Зрячий посох | страница 91
Естественно, что и в чтении я не мог «подбортнуться» к тихому Антону Павловичу, ибо рос на литературе сибиряков: Петра Петрова, Вячеслава Шишкова, Лидии Сейфуллиной, Всеволода Иванова; естественным путем пришел к Горькому; Бунина открыл для себя лишь в сорок лет, по независящим от меня причинам; сейчас вот кумир мой — Достоевский, начинаю серьезней вчитываться в Гоголя, Льва Толстого.
— Эстетический вкус и всякая прочая культура, Александр Николаевич, на голом месте не возникают и от одних лозунгов и маршей, даже если они называются маршами энтузиастов, не приходят. Как это там у товарища Менделеева? «Искать что-либо, хотя бы и грибов или теорию зависимости, нельзя, не смотря и не пробуя». Ваше, кажется, любимое изречение?
— Мое любимое?! Да-да! А с вами, Вик Петрович, не заскучаешь! — после долгого молчания с грустной задумчивостью произнес Александр Николаевич.
Стоит обратить внимание, что ни в одном из писем Александр Николаевич не сделал мне упрека по языку, и когда я спрашивал его, не перебираю ли с этими самыми областными речениями, он говорил, что да, конечно, переборы местами есть, но они не очень режут слух и выглядят вполне естественно, во всяком случае, на его «деревенское ухо и взгляд» вполне естественно. И потом, столько народу сейчас в нашей литературе «недобирает», что один «перебирающий» как-нибудь сойдет, «стерпится», посмеялся он, и я, чтоб еще больше повеселить критика, рассказал ему о том, как дочка прозаика Анатолия Знаменского, того самого, который был однажды здесь и заговорил нас, утверждая, что мы еще встретимся не раз и наболтаемся, а ему такая возможность предоставляется редко, так вот, дочка Знаменского, по имени Оля, поступая в первый класс, дала нам «урок» языка.

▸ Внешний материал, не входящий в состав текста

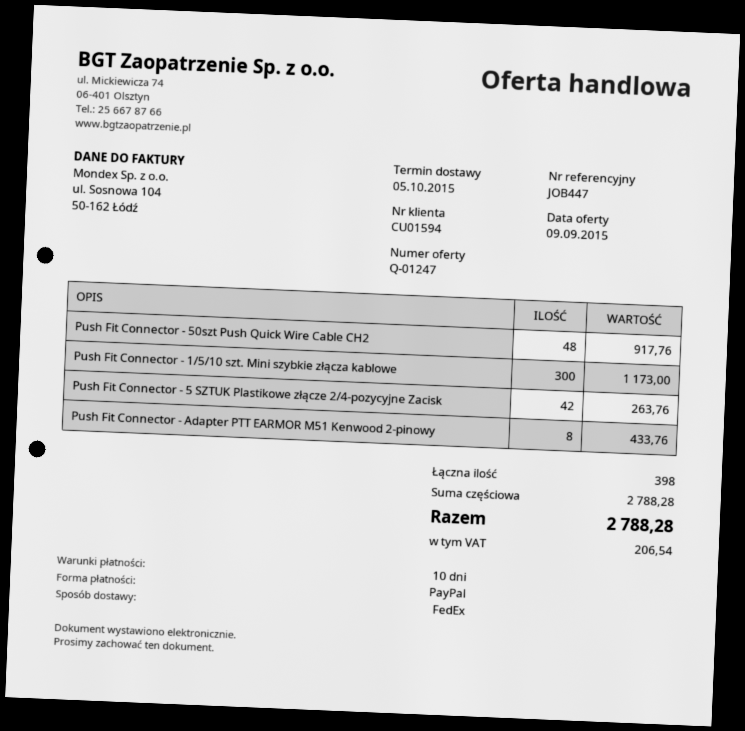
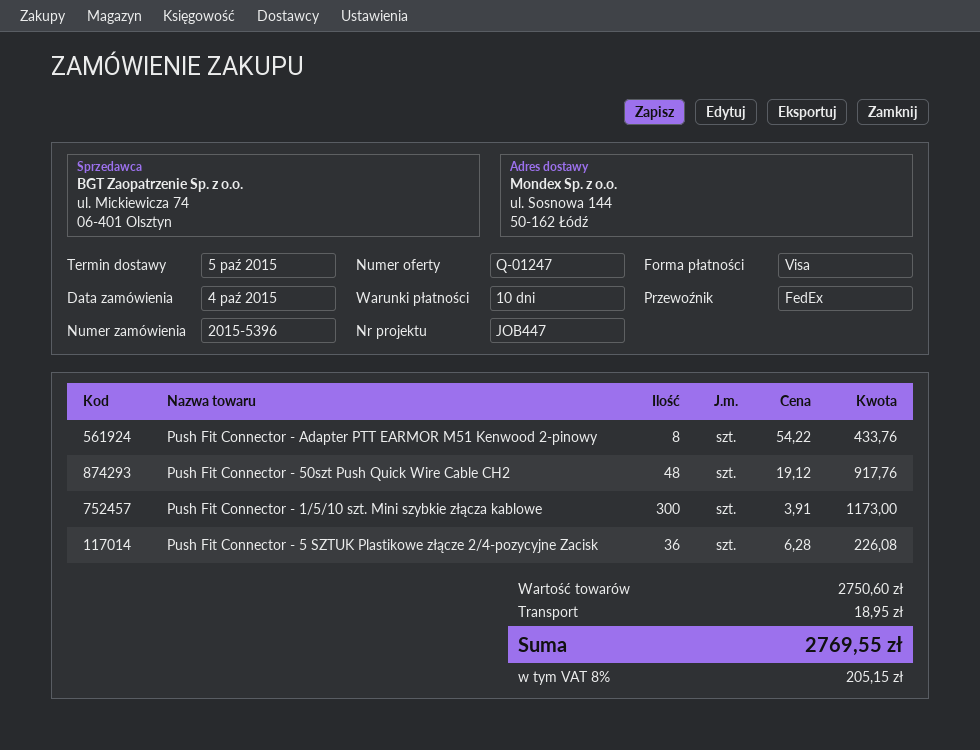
payment method: PayPal -> Visa
Push Fit Connector - 5 SZTUK Plastikowe złącze 2/4-pozycyjne Zacisk: 42 for 263.76 -> 36 for 226.08
subtotal: 2788.28 -> 2750.60
shipping: none -> 18.95
tax: 206.54 -> 205.15
total: 2788.28 -> 2769.55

Как и всякое современное, рано развитое дитя, Оля уже бегло читала до поступления в школу и «Букварь», ей купленный, тут же «проработала». И когда мы, сидя в комнате Знаменского в общежитии литинститута (литературных курсов), о чем-то говорили и громко заспорили, девочка остановила нашу полемику возгласом: «А я вот вам сейчас прочитаю из букваря — и вы ничегоничего не поймете!»

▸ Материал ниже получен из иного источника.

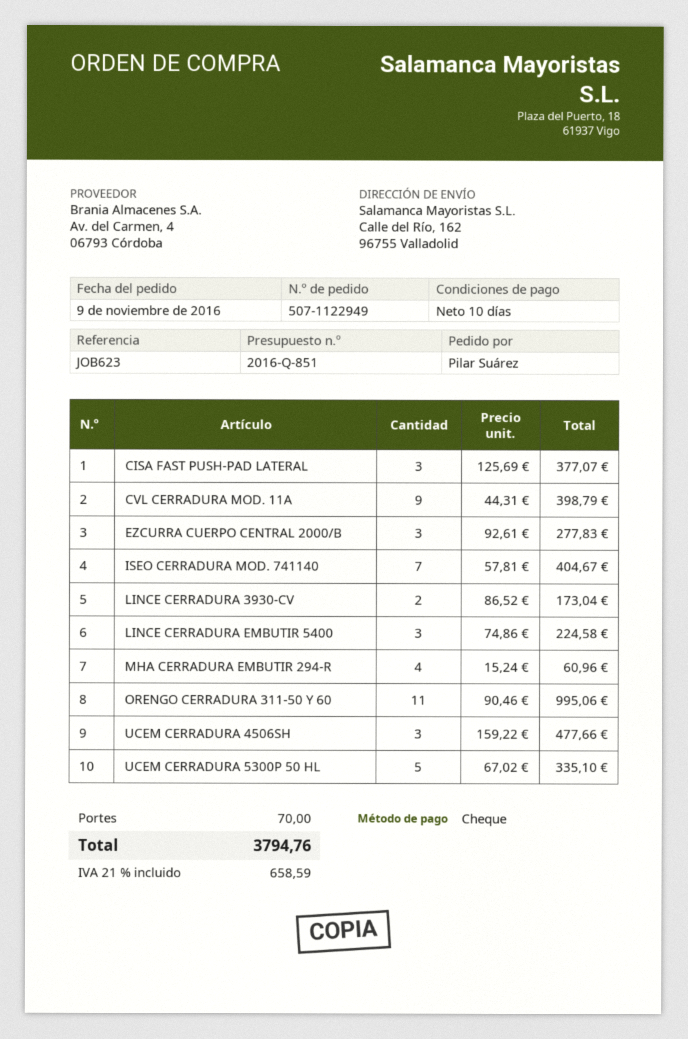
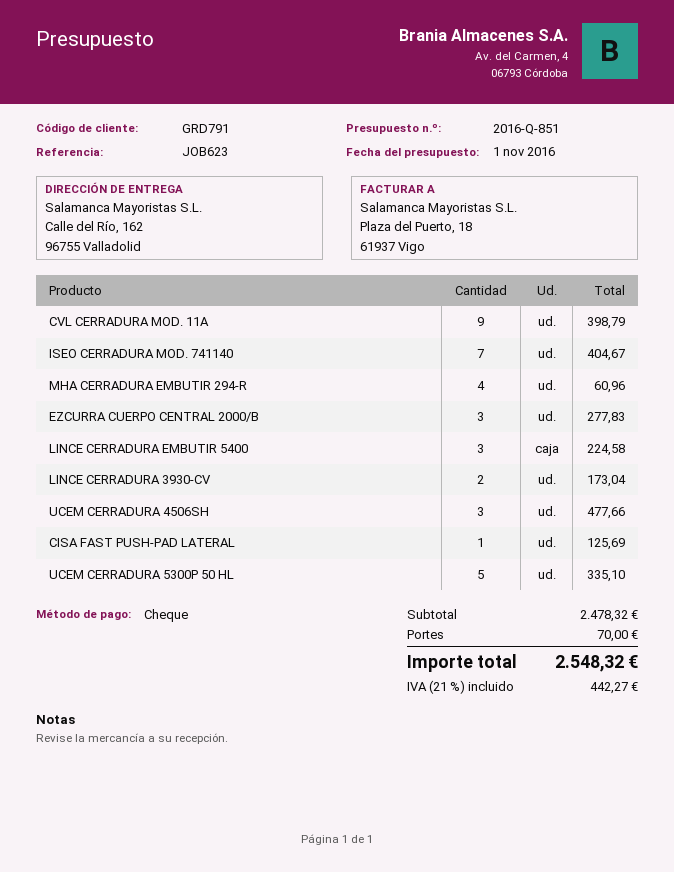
CISA FAST PUSH-PAD LATERAL: 3 for 377.07 -> 1 for 125.69
ORENGO CERRADURA 311-50 Y 60: 11 for 995.06 -> none
tax: 21% = 658.59 -> 21% = 442.27
total: 3794.76 -> 2548.32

И девочка прочитала: «У Калиныча в хлеву завелся хорь. Калиныч поставил в хлеву капкан. Хорь попал в капкан».
«Ну как? Ничего не поняли?!» — почему-то радостно вопросило дитя.

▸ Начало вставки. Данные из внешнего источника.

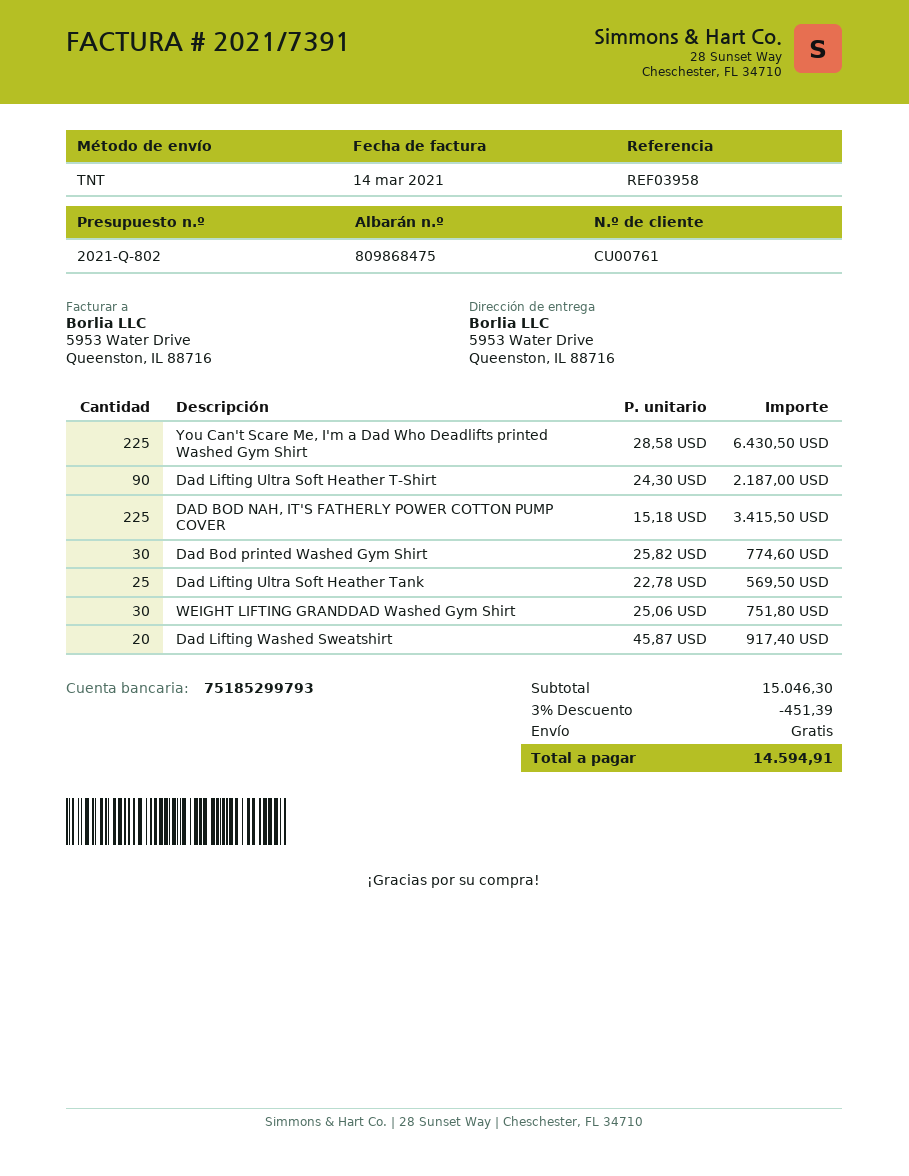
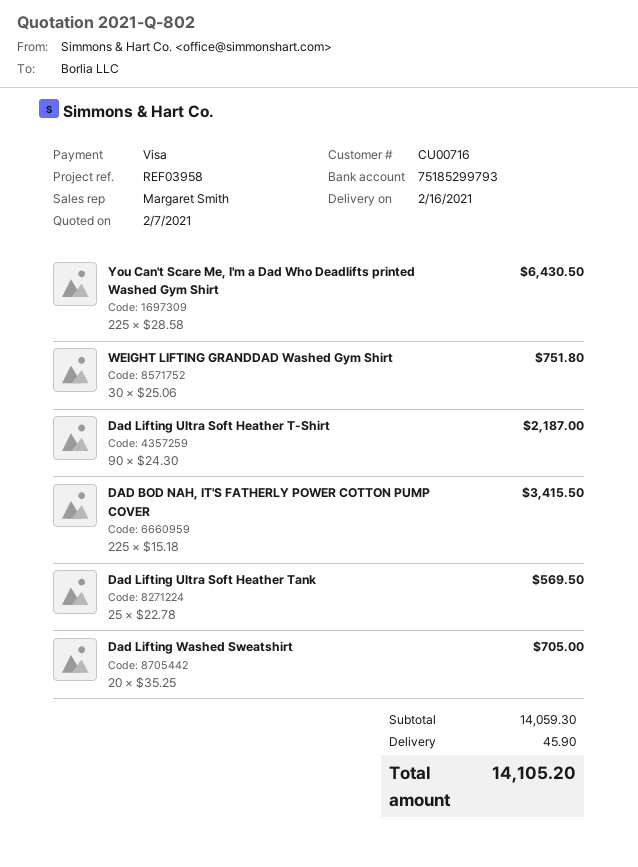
customer number: CU00761 -> CU00716
Dad Bod printed Washed Gym Shirt: 30 x 25.82 = 774.60 -> none
Dad Lifting Washed Sweatshirt: 20 x 45.87 = 917.40 -> 20 x 35.25 = 705.00
subtotal: 15046.30 -> 14059.30
discount: 3% = 451.39 -> none
shipping: 0.00 -> 45.90
total: 14594.91 -> 14105.20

Мы и приутихли в горячем споре. В самом деле: каково-то ребенку? Городское дитя, она не знает слов «Калиныч», «хорь», «хлев», «капкан». Не знает не только слов, но и предметов, означенных в тексте, но ее заставят зубрить этот и подобные тексты. Потом она сама выйдет в учительши, и вышла уже, наверное, и тоже заставит кого-то зубрить, да не исключена возможность, что и люди, составлявшие «Букварь», тоже не знают многих слов и предметов, означенных в нем, ведь они тоже учились языку в городе, грамоте — по таким же вот учебникам. И получается замкнутый круг: с одной стороны, поношение народного языка, особливо «диалектизмов» и всяких там областных словечек с непременной ссылкой на статью Горького против засорения литературного языка (думаю, будь Горький жив, он бы давно раскаялся в содеянном), ибо кому только не служила щитом или дубиной эта самая злополучная статья, ведь дело доходило до того, что в изданиях Детгиза вычеркивались «Ванька», «Санька» — как слова грубые, вульгарные, «деревенские», слово «дурак» почиталось чуть ли не матерщинным, и от него редакторы валились со стула в обморок, что совсем не мешало им, однако, во время перекура, где-нибудь в конце коридора, в глухом уголке, крыть самым натуральным матом тогдашнего главного редактора товарища Камира за какую-либо оплошность или графоманов, тучами слоняющихся по коридорам этого огромного, вполне приличного издательства, первым в Москве напечатавшего и сего многогрешного «аза».